While in formation for seven years, he brought fellow seminarians to the family farm in Applegate, Oregon, for visits. Judy was touched, recalling the young men as kind and devoted.

She would attend Mass with her son and be drawn to the Eucharist. Father Crowe was ordained in 2018. Last summer, she asked him why she couldn’t receive Communion. She loved Jesus, after all. He informed her she could receive if she joined the church.

OK then.

Each week for seven months, Judy made the 40-minute drive to Medford for sessions of the Rite of Christian Initiation of Adults. She embraced the learning, saying she now is more aware of who Jesus is. She also loves being involved in this part of her son’s life.

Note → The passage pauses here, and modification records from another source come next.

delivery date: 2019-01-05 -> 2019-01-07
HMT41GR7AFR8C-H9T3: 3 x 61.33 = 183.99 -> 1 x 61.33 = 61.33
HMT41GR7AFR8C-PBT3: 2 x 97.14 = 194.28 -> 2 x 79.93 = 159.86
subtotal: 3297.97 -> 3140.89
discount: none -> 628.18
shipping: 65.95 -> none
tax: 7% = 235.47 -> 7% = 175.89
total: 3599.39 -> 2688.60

Judy didn’t trek to Medford and become Catholic alone. Kellie Halsted, her daughter and Father Crowe’s sister, also was confirmed April 3.

Halsted, 51, teaches in the same room of the same century-old schoolhouse where her mother worked for almost four decades.

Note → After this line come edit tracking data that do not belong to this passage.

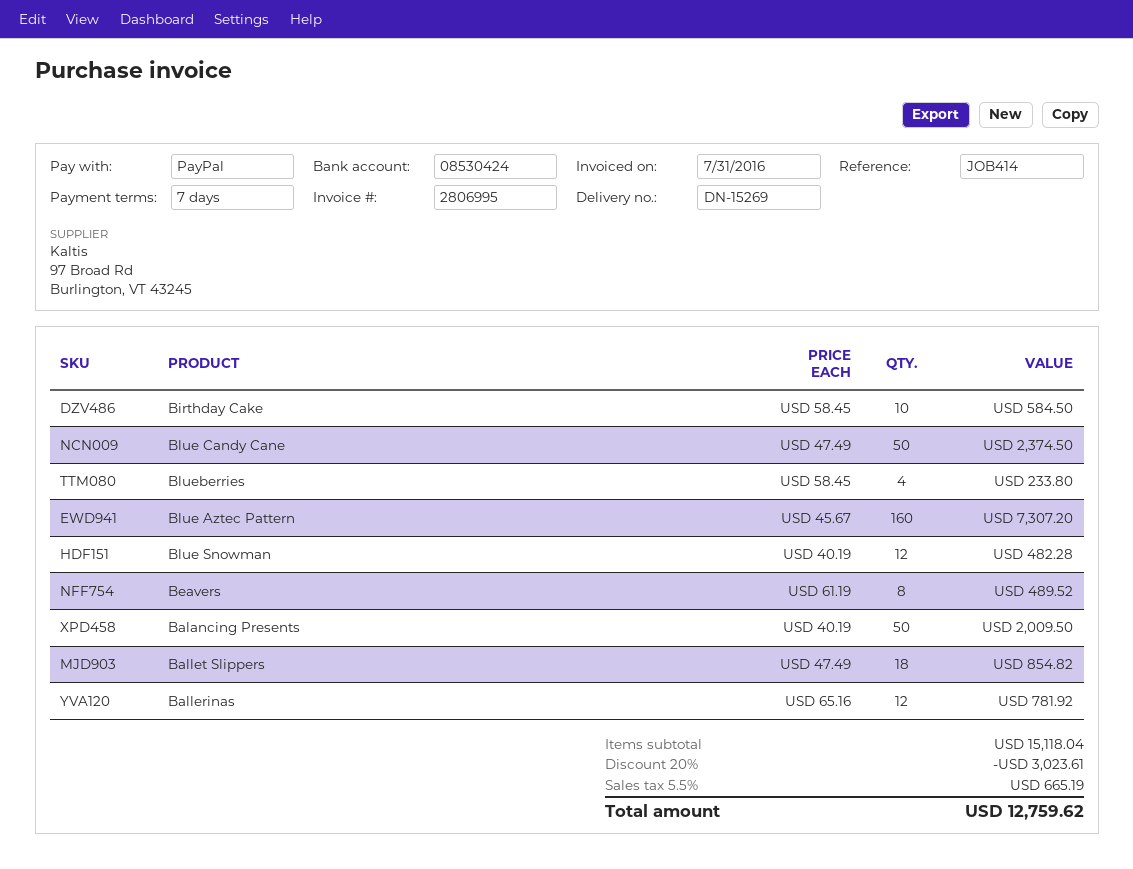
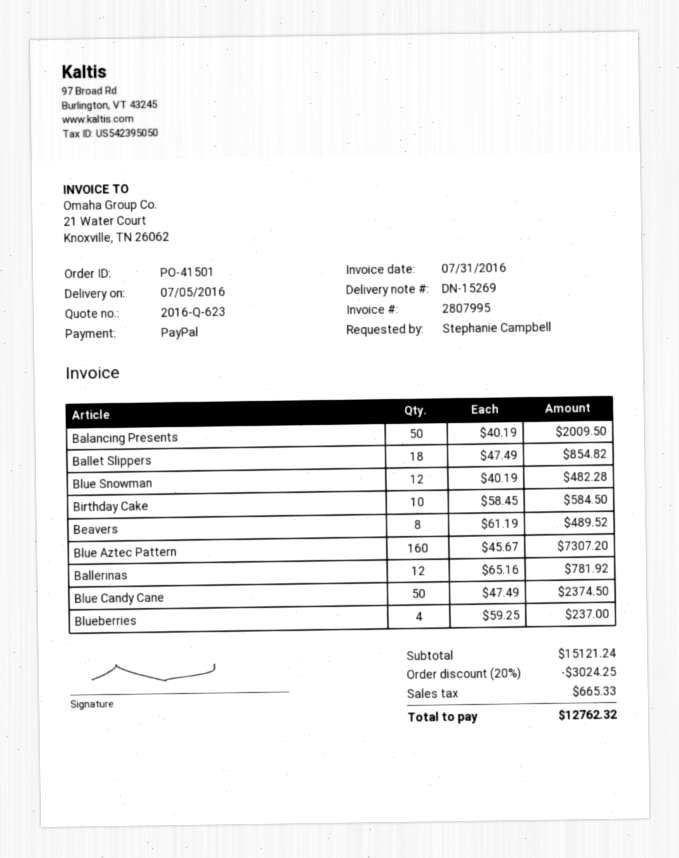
invoice number: 2806995 -> 2807995
Blueberries: 4 x 58.45 = 233.80 -> 4 x 59.25 = 237.00
subtotal: 15118.04 -> 15121.24
discount: 20% = 3023.61 -> 20% = 3024.25
tax: 665.19 -> 665.33
total: 12759.62 -> 12762.32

Halsted, whose husband is a retired Marine, spent years on the move and popping in and out of various churches. When her brother became Catholic in 2007, she took notice.

“I always knew there was something very special about the Catholic Church,” Halsted said. Her brother, then a seminarian, invited the family to attend Mass. Later, Halsted’s husband joined the church. Before long, she was the one planning ahead about when to attend Mass.

“I felt I wanted to know more,” Halsted said. “I wanted to be more included in all the things Catholics do.”

She is drawn to the universality and unity of the church and is in awe of the seven sacraments. Halsted has seen her prayer life become more consistent. The message that comes through is that she need not try to fix everything but can trust in the work of God.

“I’ve been very excited and happy about their journey,” Father Crowe said of the new Catholics in his family. “Although I couldn’t be in Medford for their initiations, knowing what was happening there made my own celebration of the vigil in Ashland even more special.”